このグラフは世界の通貨供給量とGDPのギャップです。リーマンショック勃発の2008年を境に通貨供給量がGDPを上回り始めます。2011年頃までは乖離は平行線をたどりますが、その後は乖離が拡大しています。2010年頃にはリーマンショックから米国は立ち直っていたのではないか、その後は余波が続く欧日などの金融緩和策が乖離を助長したのではないか、そんなこと想定内だったのか。折れ線グラフが発するメッセージは多いです。

実体経済と乖離が進み、普通の人達には理解が困難な世の中になっていると思いました。

 

溢れる意外な事実にモネータ(警告)

本日日経新聞1面と7面には「モネータ 女神の警告」がサブタイトルです。調べてみると、マネーの語源と同時に、「忠告する」を意味するローマ語だそうです。意外な事実を両面紙面で知りました。警戒すべき事実です。

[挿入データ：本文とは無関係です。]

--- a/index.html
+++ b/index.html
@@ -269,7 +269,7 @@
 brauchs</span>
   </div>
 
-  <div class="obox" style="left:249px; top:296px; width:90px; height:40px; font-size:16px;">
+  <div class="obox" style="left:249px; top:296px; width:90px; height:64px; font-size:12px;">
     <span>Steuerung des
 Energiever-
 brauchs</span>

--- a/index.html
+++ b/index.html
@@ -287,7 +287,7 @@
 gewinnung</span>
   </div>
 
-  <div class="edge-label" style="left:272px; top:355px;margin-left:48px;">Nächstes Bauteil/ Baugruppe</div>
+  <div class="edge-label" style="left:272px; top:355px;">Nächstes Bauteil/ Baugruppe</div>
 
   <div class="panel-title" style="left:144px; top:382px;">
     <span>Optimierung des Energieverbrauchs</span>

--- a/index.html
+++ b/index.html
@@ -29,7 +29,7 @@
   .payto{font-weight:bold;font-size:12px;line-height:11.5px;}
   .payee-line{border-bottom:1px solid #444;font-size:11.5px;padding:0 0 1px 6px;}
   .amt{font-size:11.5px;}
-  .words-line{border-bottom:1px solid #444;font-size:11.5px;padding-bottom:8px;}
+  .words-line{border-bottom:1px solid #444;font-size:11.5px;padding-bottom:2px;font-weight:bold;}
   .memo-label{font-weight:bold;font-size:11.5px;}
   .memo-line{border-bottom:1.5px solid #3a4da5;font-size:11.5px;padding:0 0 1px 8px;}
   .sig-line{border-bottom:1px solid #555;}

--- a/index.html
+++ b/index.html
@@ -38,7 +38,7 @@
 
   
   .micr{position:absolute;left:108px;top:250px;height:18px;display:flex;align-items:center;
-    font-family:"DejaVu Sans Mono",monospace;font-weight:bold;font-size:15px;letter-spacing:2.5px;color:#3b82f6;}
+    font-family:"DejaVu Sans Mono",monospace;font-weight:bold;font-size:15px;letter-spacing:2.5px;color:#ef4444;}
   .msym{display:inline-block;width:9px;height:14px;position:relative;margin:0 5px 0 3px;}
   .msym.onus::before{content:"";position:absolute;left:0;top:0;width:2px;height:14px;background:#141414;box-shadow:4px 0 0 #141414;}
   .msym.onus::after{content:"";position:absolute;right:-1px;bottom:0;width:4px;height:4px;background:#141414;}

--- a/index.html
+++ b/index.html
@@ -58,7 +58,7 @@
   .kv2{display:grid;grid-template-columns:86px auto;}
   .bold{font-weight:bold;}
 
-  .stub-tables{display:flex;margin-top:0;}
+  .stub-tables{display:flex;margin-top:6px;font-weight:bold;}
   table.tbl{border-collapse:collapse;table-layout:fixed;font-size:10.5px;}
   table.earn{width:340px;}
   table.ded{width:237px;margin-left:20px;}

・米アップルは時価総額だけでなく社債においても世界No1。保有する社債は約17兆円を超え、あらゆる債券ファンドより運用規模が大きくなっている。

・不動産ファンド巨大化。投資対象不動産の市場規模はリーマン前に迫る勢い。主要都市の優良不動産の利回りは既にリーマン前を下回っている。

・歴史上最も低い長期金利は1619年のイタリア・ジェノバで付けた1.125%。デフレに突入した日本が1990年代後半に最低記録更新。

 

IT化が進み設備や機械を必要としなくなり、どうしようもなくなく流れ込んだ不動産は実体の価値からドンドン乖離しているように感じました。世界的な株高にも通じます。

日本が低金利の世界観を先導しているようにも感じました。低金利を投資家が許容する世界観が根付くのであれば、手付かずのマネーが淀んでいるだけで、バブルが弾けにくい体質に実はなっているのではないのかとも、本日紙面を読んで感じました。

 

まとめ

私のようなサラリーマンは実体経済に囚われがちです。確定拠出年金(401k,iDe Co)の運用によって、溢れるマネーを少しでも自分の元へ手繰りよせたいと思っています。